◆ **Directions for this task**
Within the material below, transcribe exactly the lines from the one holding "- Paras online kasino 2026: Pelivalikoima" through the one holding "- Parhaat nettikasinot 2026: Ilmaiskierrokset", keeping both ends and skipping the rest.

◆ **Dataset records**
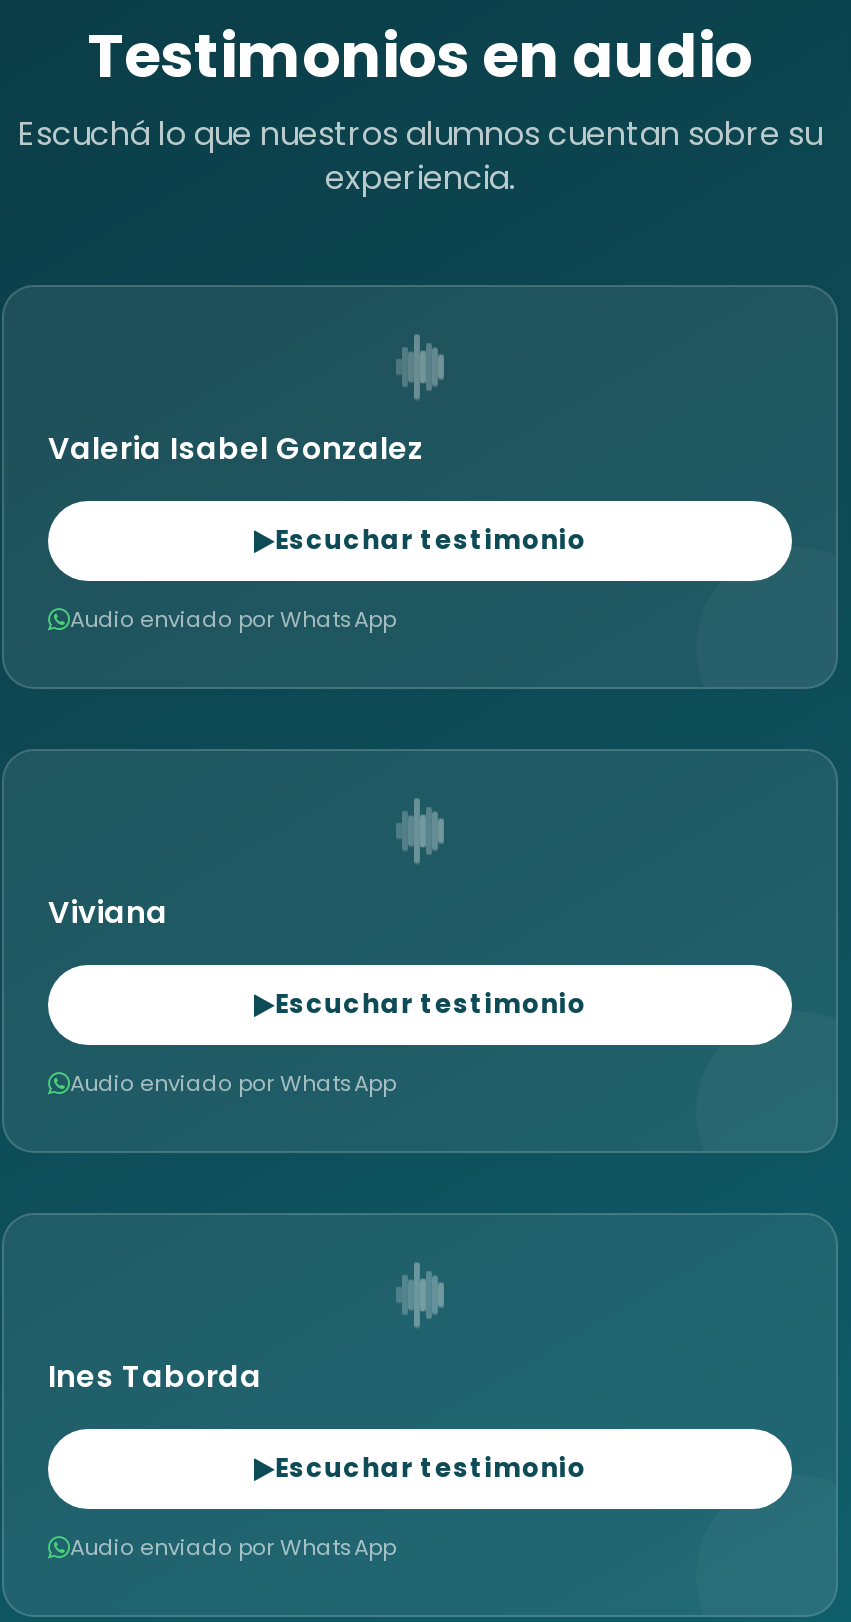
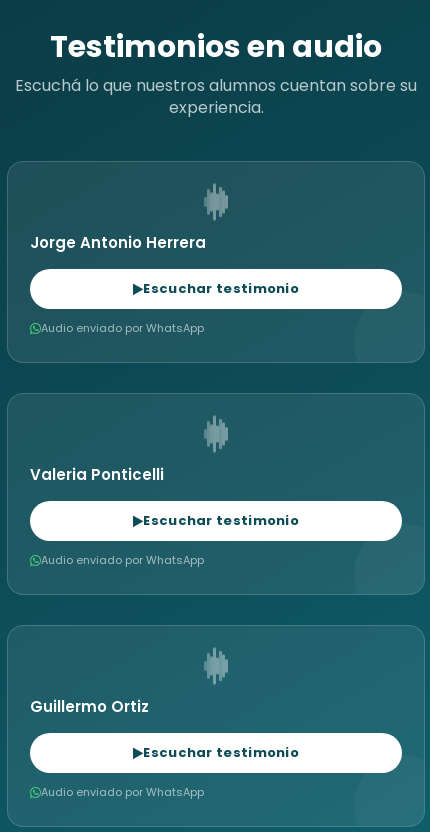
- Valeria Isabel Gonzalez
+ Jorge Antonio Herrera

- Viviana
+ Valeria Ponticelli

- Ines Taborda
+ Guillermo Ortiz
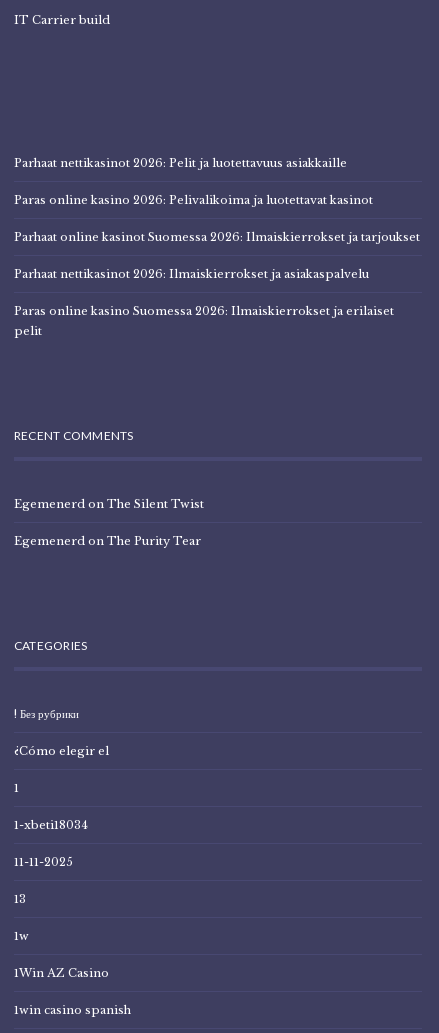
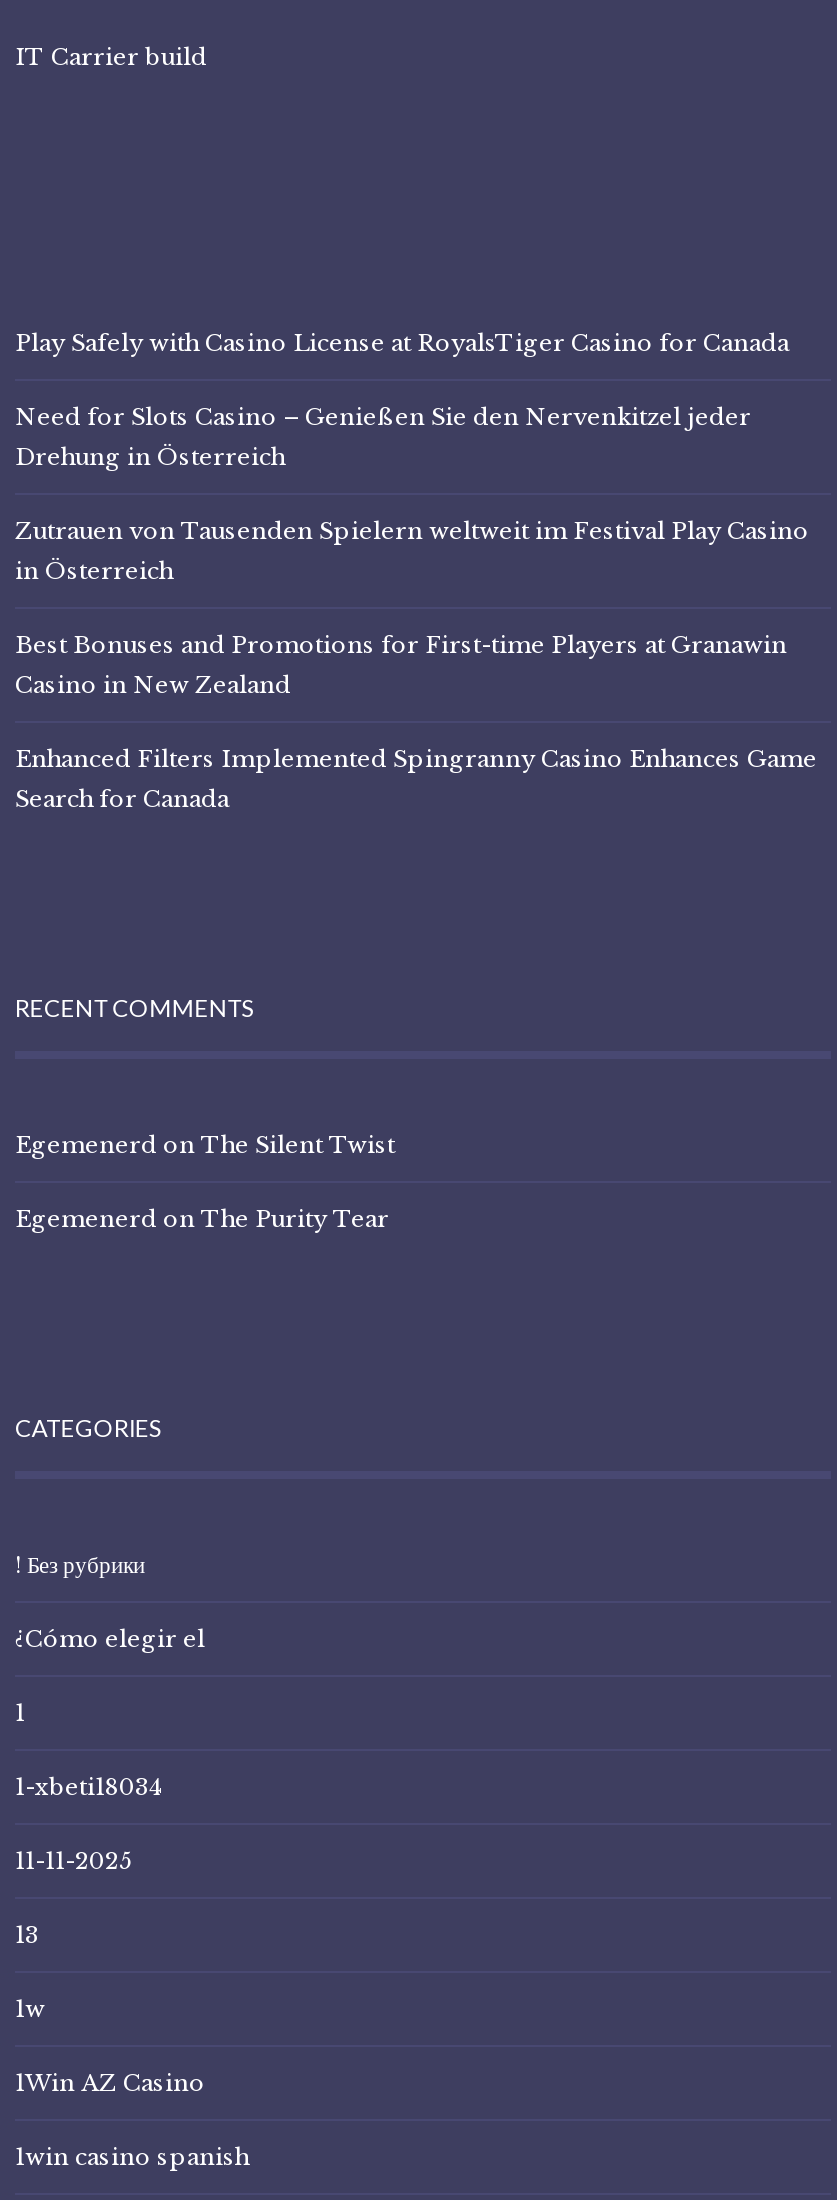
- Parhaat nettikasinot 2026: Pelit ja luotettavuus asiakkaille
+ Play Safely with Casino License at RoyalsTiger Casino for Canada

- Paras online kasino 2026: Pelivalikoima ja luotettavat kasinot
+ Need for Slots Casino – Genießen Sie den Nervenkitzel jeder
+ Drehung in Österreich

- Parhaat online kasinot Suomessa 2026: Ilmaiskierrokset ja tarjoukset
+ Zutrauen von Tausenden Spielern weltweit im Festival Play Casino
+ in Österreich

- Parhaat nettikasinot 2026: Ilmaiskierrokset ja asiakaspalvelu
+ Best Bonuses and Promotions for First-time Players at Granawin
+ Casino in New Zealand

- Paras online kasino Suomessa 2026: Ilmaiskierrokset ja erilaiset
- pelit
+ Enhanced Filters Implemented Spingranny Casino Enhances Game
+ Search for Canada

◆ **Your solution**
- Paras online kasino 2026: Pelivalikoima ja luotettavat kasinot
+ Need for Slots Casino – Genießen Sie den Nervenkitzel jeder
+ Drehung in Österreich

- Parhaat online kasinot Suomessa 2026: Ilmaiskierrokset ja tarjoukset
+ Zutrauen von Tausenden Spielern weltweit im Festival Play Casino
+ in Österreich

- Parhaat nettikasinot 2026: Ilmaiskierrokset ja asiakaspalvelu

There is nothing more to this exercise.